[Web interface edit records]

= = = =

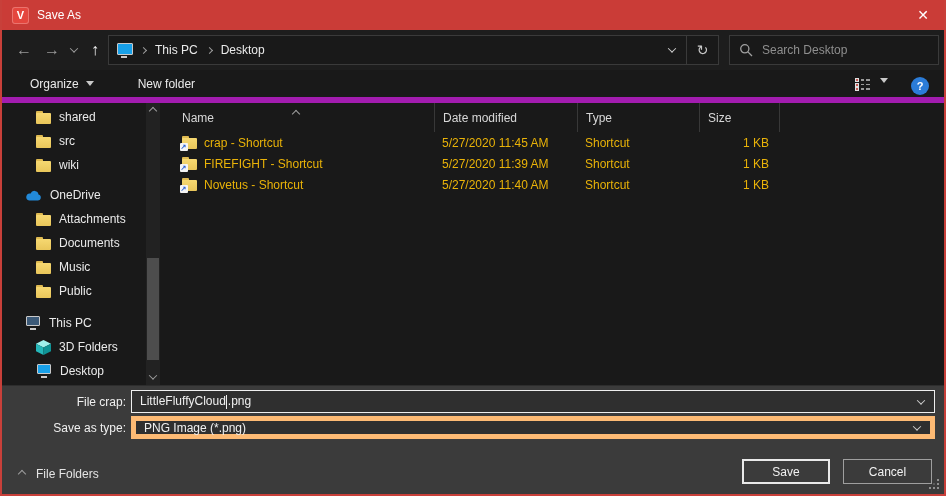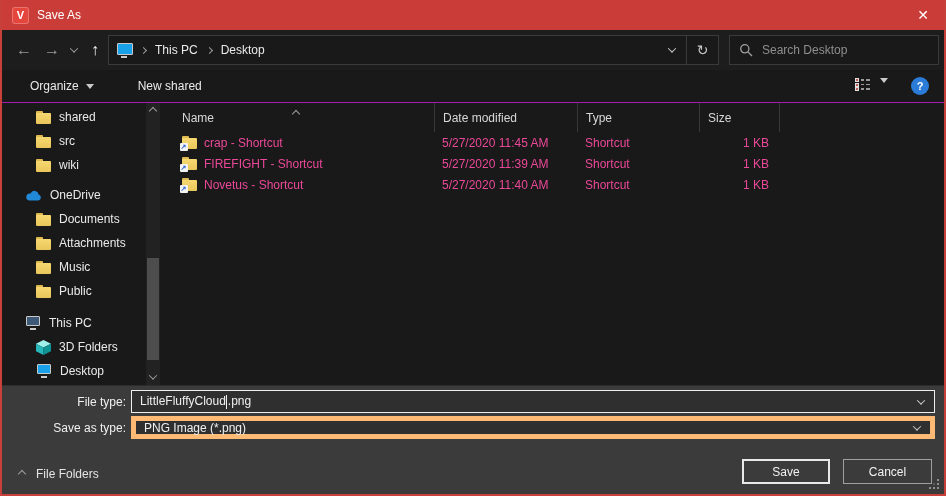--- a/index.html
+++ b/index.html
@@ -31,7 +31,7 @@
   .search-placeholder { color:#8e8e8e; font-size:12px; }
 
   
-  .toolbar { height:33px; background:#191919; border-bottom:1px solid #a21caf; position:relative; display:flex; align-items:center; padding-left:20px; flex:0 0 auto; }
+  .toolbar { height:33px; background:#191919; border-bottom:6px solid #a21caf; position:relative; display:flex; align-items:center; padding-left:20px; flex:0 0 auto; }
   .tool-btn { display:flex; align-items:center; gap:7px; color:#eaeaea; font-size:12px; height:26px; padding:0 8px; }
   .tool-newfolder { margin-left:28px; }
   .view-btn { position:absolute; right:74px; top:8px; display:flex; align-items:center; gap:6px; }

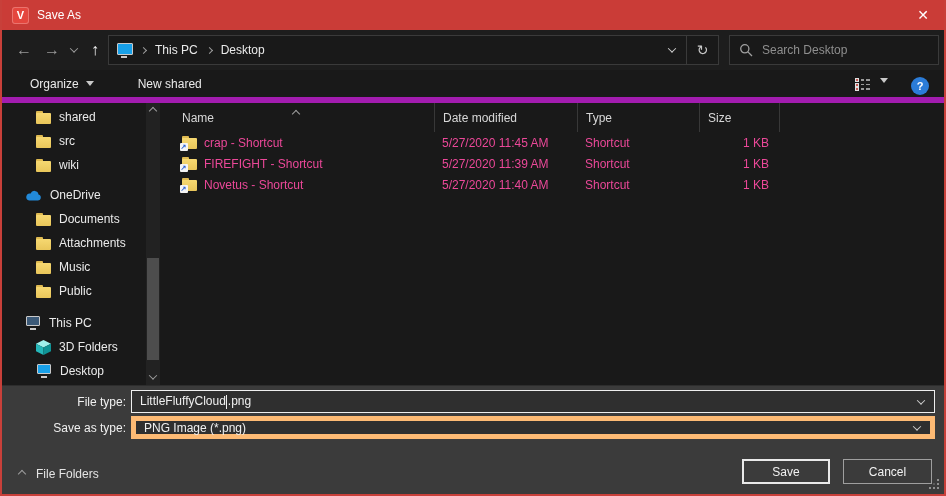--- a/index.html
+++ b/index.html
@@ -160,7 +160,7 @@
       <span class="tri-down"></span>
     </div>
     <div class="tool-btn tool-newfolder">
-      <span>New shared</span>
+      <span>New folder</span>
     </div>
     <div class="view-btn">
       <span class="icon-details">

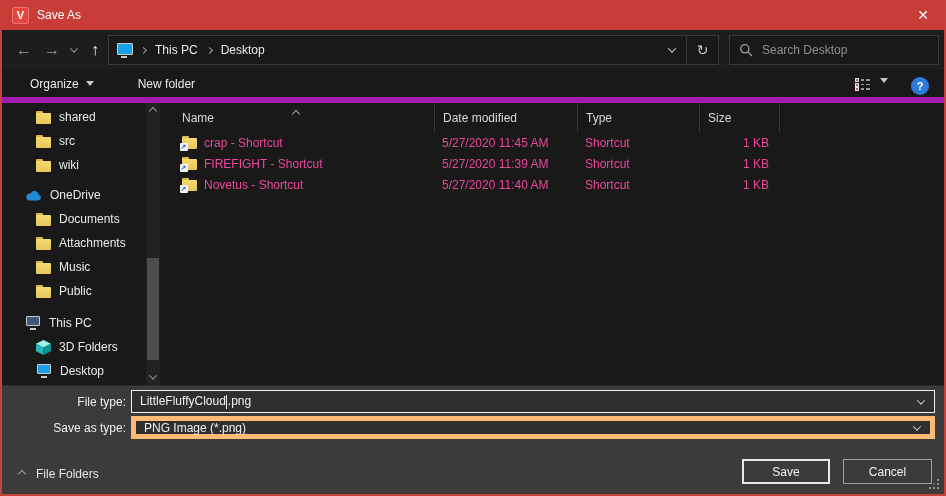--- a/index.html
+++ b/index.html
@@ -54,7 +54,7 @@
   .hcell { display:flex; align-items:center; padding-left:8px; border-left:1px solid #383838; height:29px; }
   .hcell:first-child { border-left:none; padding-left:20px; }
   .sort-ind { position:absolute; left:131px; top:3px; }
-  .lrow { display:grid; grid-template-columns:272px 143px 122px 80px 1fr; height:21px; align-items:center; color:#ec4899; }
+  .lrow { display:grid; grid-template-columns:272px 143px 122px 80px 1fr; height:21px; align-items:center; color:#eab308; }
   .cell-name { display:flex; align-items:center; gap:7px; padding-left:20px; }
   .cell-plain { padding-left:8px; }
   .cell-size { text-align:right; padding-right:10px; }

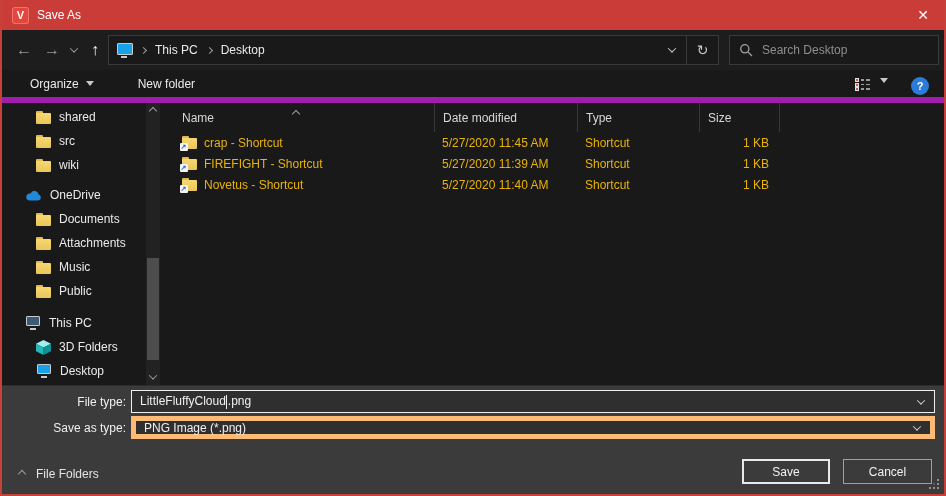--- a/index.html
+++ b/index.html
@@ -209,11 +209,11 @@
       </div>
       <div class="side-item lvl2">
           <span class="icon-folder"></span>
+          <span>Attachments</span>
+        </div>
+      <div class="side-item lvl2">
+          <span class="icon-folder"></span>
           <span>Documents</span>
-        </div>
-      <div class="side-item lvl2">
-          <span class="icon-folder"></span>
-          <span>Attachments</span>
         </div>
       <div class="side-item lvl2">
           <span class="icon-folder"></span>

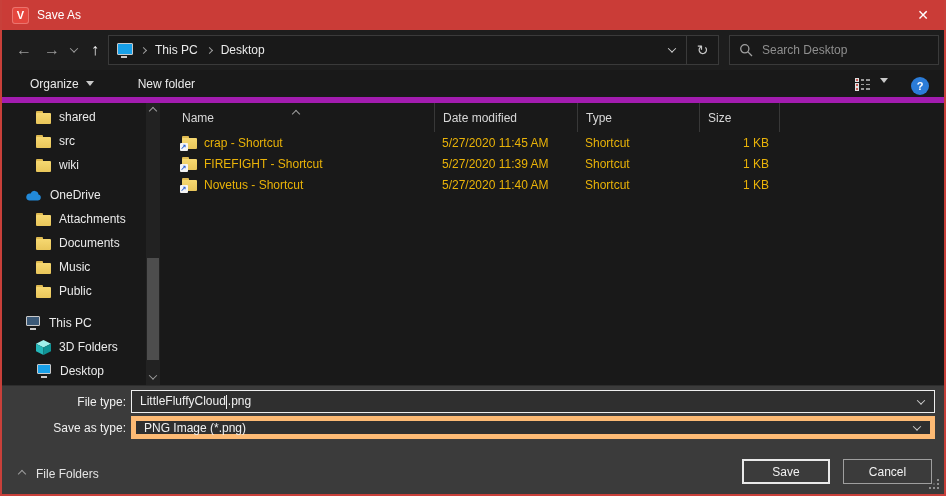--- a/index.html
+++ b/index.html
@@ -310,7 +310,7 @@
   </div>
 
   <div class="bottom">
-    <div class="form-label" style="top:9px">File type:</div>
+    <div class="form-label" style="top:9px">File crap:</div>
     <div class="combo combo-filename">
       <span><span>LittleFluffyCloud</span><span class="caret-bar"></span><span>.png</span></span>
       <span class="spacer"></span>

= = = =

▸ **Work required**
After dropping every picture, transcribe each entry exactly.

▸ **Response to the task**
--- a/index.html
+++ b/index.html
@@ -31,7 +31,7 @@
   .search-placeholder { color:#8e8e8e; font-size:12px; }
 
   
-  .toolbar { height:33px; background:#191919; border-bottom:1px solid #a21caf; position:relative; display:flex; align-items:center; padding-left:20px; flex:0 0 auto; }
+  .toolbar { height:33px; background:#191919; border-bottom:6px solid #a21caf; position:relative; display:flex; align-items:center; padding-left:20px; flex:0 0 auto; }
   .tool-btn { display:flex; align-items:center; gap:7px; color:#eaeaea; font-size:12px; height:26px; padding:0 8px; }
   .tool-newfolder { margin-left:28px; }
   .view-btn { position:absolute; right:74px; top:8px; display:flex; align-items:center; gap:6px; }

--- a/index.html
+++ b/index.html
@@ -160,7 +160,7 @@
       <span class="tri-down"></span>
     </div>
     <div class="tool-btn tool-newfolder">
-      <span>New shared</span>
+      <span>New folder</span>
     </div>
     <div class="view-btn">
       <span class="icon-details">

--- a/index.html
+++ b/index.html
@@ -54,7 +54,7 @@
   .hcell { display:flex; align-items:center; padding-left:8px; border-left:1px solid #383838; height:29px; }
   .hcell:first-child { border-left:none; padding-left:20px; }
   .sort-ind { position:absolute; left:131px; top:3px; }
-  .lrow { display:grid; grid-template-columns:272px 143px 122px 80px 1fr; height:21px; align-items:center; color:#ec4899; }
+  .lrow { display:grid; grid-template-columns:272px 143px 122px 80px 1fr; height:21px; align-items:center; color:#eab308; }
   .cell-name { display:flex; align-items:center; gap:7px; padding-left:20px; }
   .cell-plain { padding-left:8px; }
   .cell-size { text-align:right; padding-right:10px; }

--- a/index.html
+++ b/index.html
@@ -209,11 +209,11 @@
       </div>
       <div class="side-item lvl2">
           <span class="icon-folder"></span>
+          <span>Attachments</span>
+        </div>
+      <div class="side-item lvl2">
+          <span class="icon-folder"></span>
           <span>Documents</span>
-        </div>
-      <div class="side-item lvl2">
-          <span class="icon-folder"></span>
-          <span>Attachments</span>
         </div>
       <div class="side-item lvl2">
           <span class="icon-folder"></span>

--- a/index.html
+++ b/index.html
@@ -310,7 +310,7 @@
   </div>
 
   <div class="bottom">
-    <div class="form-label" style="top:9px">File type:</div>
+    <div class="form-label" style="top:9px">File crap:</div>
     <div class="combo combo-filename">
       <span><span>LittleFluffyCloud</span><span class="caret-bar"></span><span>.png</span></span>
       <span class="spacer"></span>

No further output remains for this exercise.